A Jacobian-free Newton-Krylov method for cell-centred finite volume solid mechanics

This study investigates the efficacy of Jacobian-free Newton-Krylov methods in finite-volume solid mechanics. Traditional Newton-based approaches require explicit Jacobian matrix formation and storage, which can be computationally expensive and memory-intensive. In contrast, Jacobian-free Newton-Krylov methods approximate the Jacobian's action using finite differences, combined with Krylov subspace solvers such as the generalised minimal residual method (GMRES), enabling seamless integration into existing segregated finite-volume frameworks without major code refactoring.

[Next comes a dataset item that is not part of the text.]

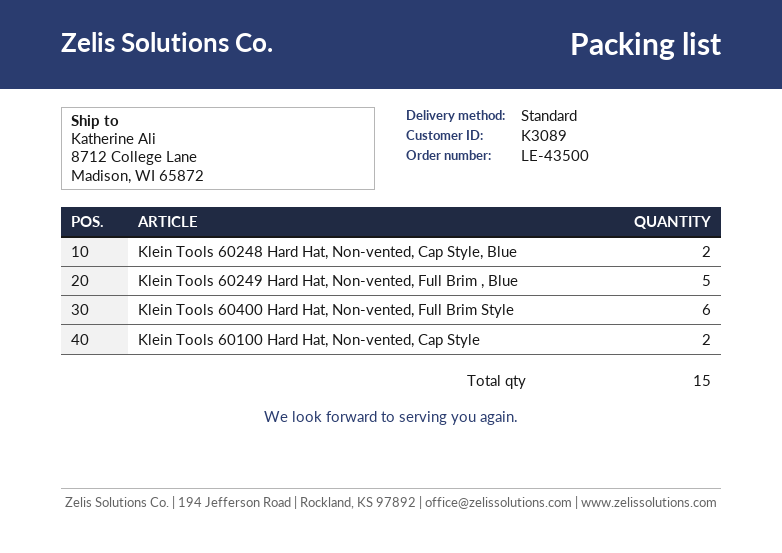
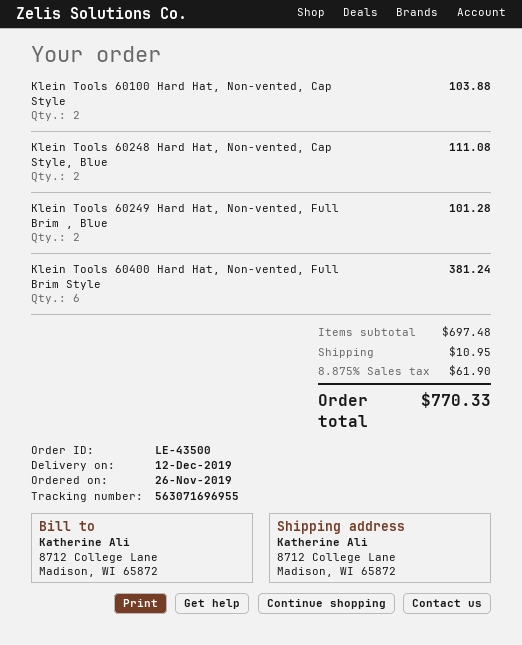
Klein Tools 60249 Hard Hat, Non-vented, Full Brim , Blue: 5 -> 2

This work proposes and benchmarks the performance of a compact-stencil Jacobian-free Newton-Krylov method against a conventional segregated approach on a suite of test cases, encompassing varying geometric dimensions, nonlinearities, dynamic responses, and material behaviours. Key metrics, including computational cost, memory efficiency, and robustness, are evaluated, along with the influence of preconditioning strategies and stabilisation scaling. Results show that the proposed Jacobian-free Newton-Krylov method outperforms the segregated approach in all linear and nonlinear elastic cases, achieving order-of-magnitude speedups in many instances; however, divergence is observed in elastoplastic cases, highlighting areas for further development. It is found that preconditioning choice impacts performance: a LU direct solver is fastest in small to moderately-sized cases, while a multigrid method is more effective for larger problems. The findings demonstrate that Jacobian-free Newton-Krylov methods are promising for advancing finite-volume solid mechanics simulations, particularly for existing segregated frameworks where minimal modifications enable their adoption. The described implementations are available in the solids4foam toolbox for OpenFOAM, inviting the community to explore, extend, and compare these procedures.